• _YOUR ASSIGNMENT_
Go through the data below and gather each line containing "Octoprint".

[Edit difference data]
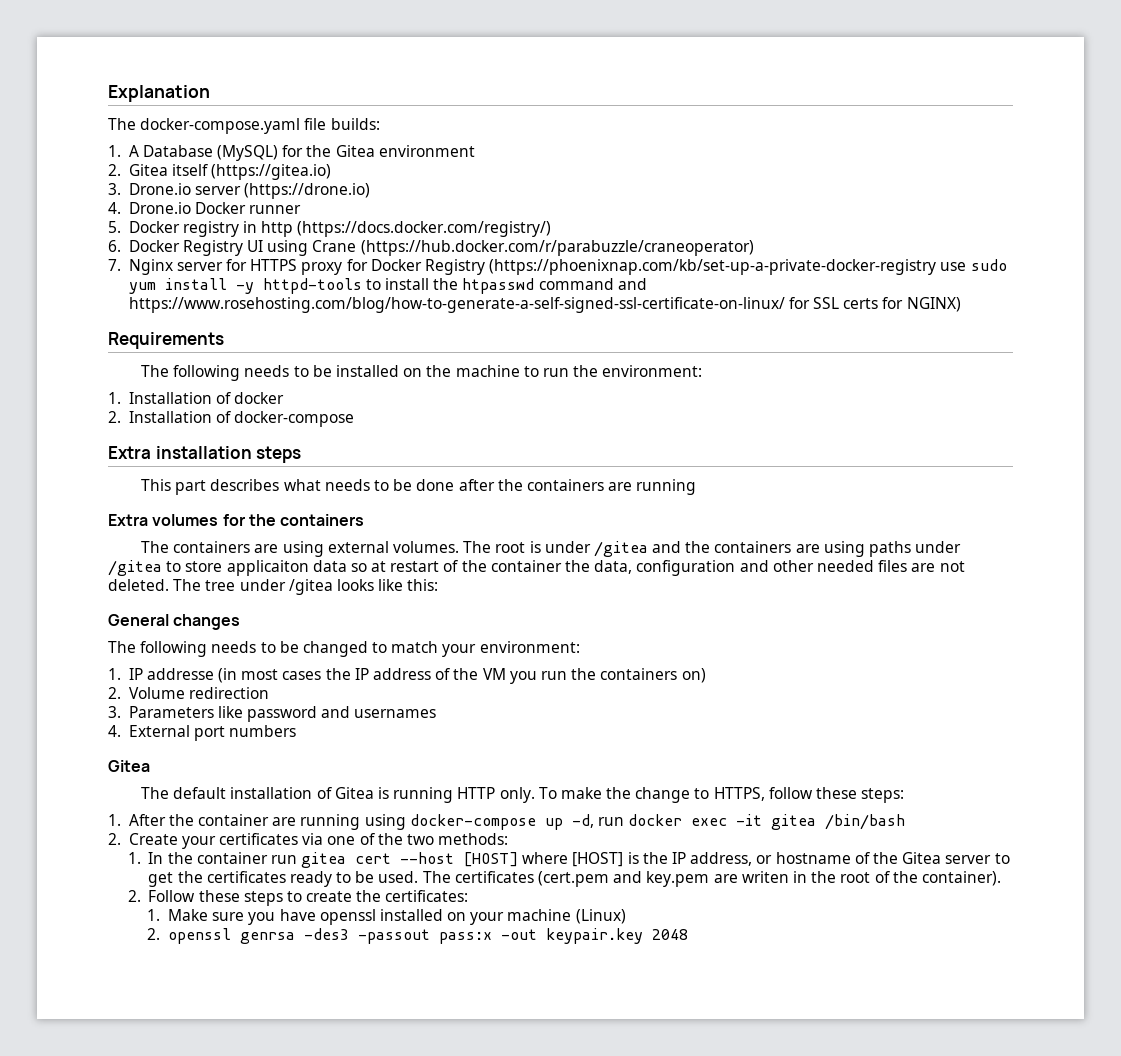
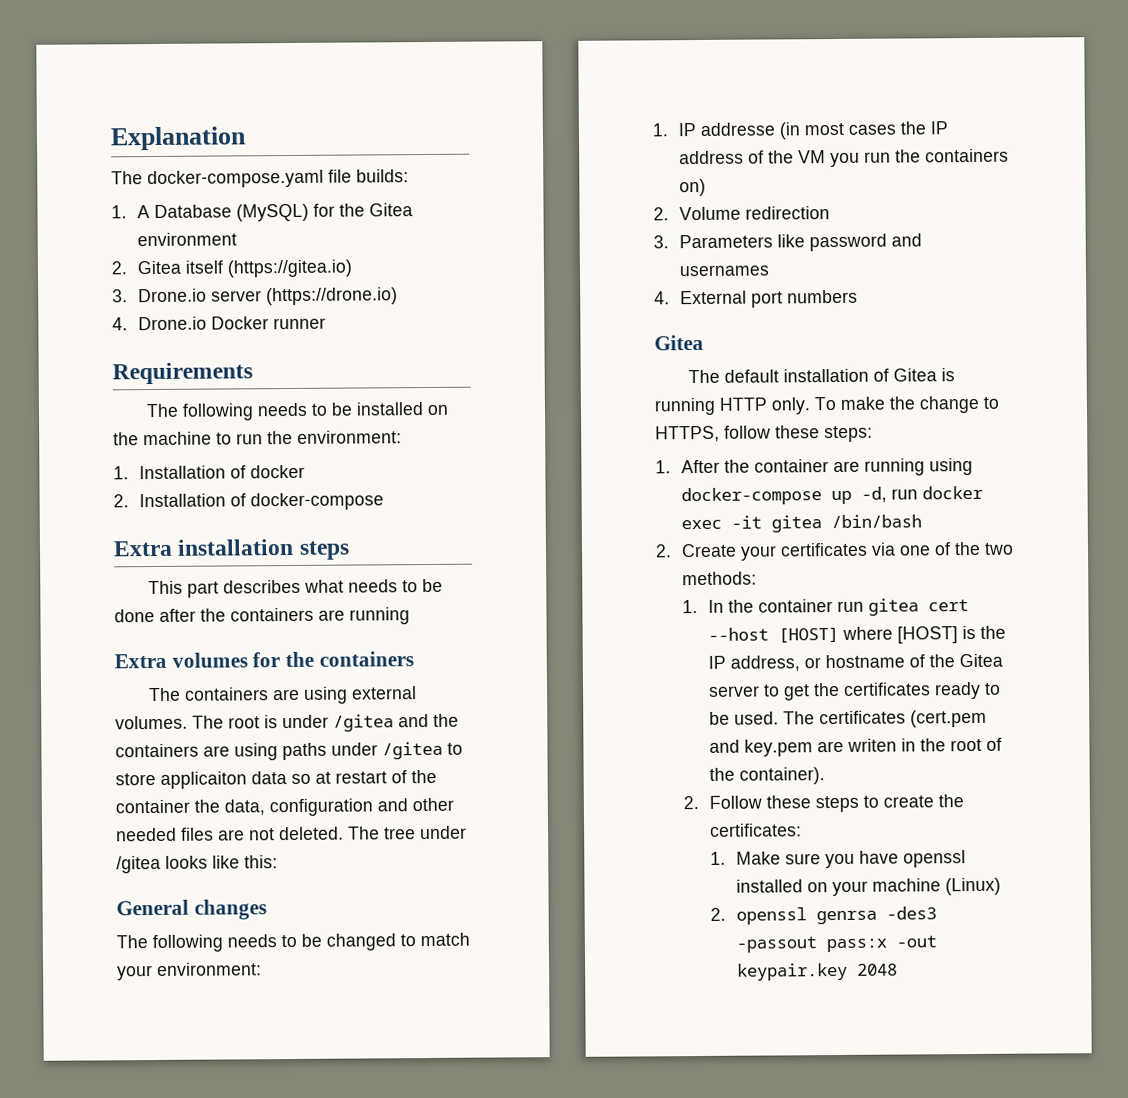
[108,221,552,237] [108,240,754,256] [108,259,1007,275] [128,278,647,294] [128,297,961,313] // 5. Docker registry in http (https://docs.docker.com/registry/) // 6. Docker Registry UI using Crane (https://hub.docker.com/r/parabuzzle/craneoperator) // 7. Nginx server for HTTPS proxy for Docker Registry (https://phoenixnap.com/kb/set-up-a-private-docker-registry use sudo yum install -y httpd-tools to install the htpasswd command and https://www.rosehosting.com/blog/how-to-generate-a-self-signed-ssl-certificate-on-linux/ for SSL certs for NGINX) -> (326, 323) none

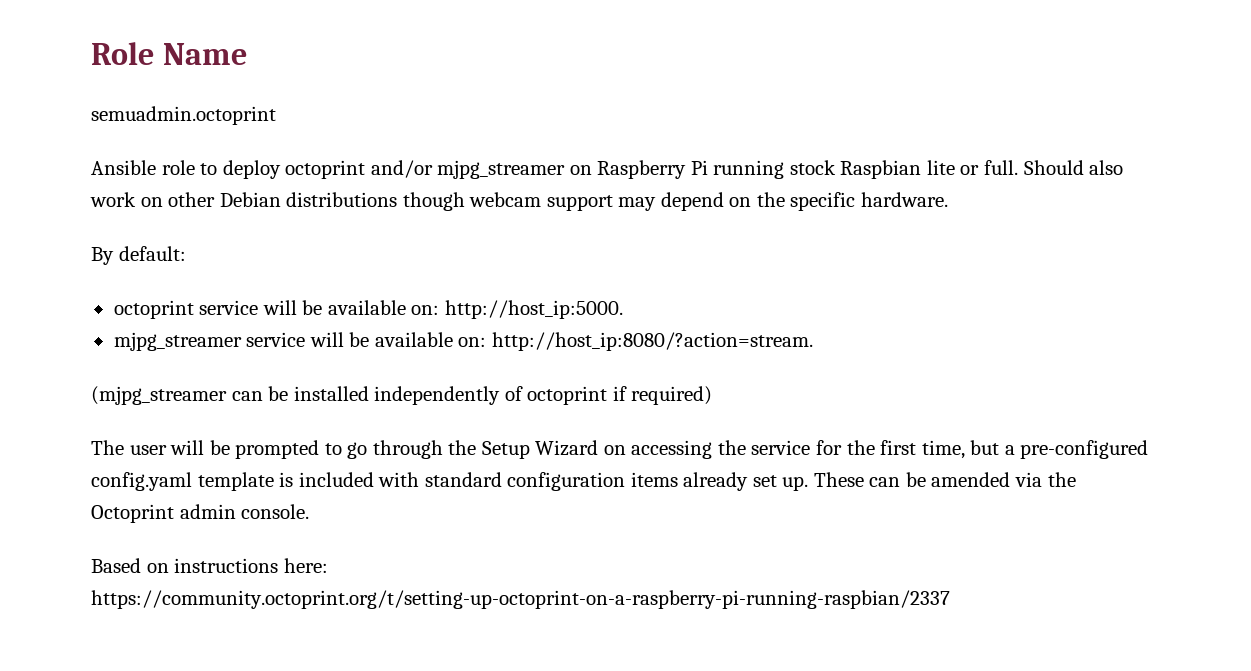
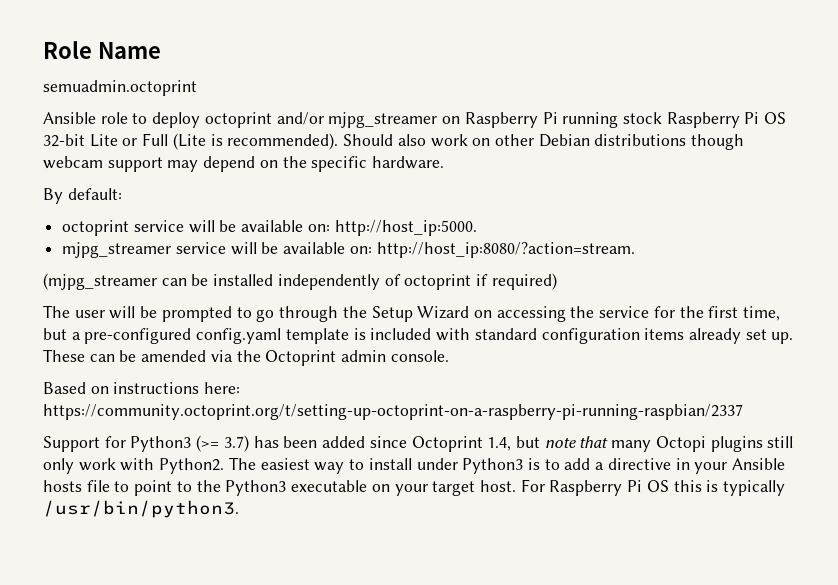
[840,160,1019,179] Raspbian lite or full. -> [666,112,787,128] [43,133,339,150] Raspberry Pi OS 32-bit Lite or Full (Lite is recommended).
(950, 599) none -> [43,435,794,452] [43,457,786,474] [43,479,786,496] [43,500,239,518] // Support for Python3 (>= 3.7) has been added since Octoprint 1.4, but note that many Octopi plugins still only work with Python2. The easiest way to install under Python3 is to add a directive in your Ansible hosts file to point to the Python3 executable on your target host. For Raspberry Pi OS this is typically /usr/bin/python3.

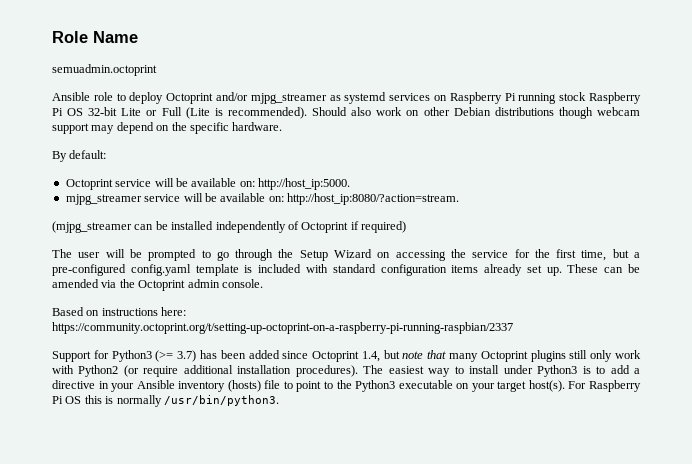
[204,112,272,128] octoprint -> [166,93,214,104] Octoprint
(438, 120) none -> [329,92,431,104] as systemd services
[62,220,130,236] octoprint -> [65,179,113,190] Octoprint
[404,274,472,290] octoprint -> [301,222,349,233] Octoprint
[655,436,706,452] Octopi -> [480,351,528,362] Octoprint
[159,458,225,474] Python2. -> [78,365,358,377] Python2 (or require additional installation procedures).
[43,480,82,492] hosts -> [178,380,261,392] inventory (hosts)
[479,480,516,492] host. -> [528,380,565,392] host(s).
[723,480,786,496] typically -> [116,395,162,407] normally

• _EXERCISE RESULT_
(950, 599) none -> [43,435,794,452] [43,457,786,474] [43,479,786,496] [43,500,239,518] // Support for Python3 (>= 3.7) has been added since Octoprint 1.4, but note that many Octopi plugins still only work with Python2. The easiest way to install under Python3 is to add a directive in your Ansible hosts file to point to the Python3 executable on your target host. For Raspberry Pi OS this is typically /usr/bin/python3.
[204,112,272,128] octoprint -> [166,93,214,104] Octoprint
[62,220,130,236] octoprint -> [65,179,113,190] Octoprint
[404,274,472,290] octoprint -> [301,222,349,233] Octoprint
[655,436,706,452] Octopi -> [480,351,528,362] Octoprint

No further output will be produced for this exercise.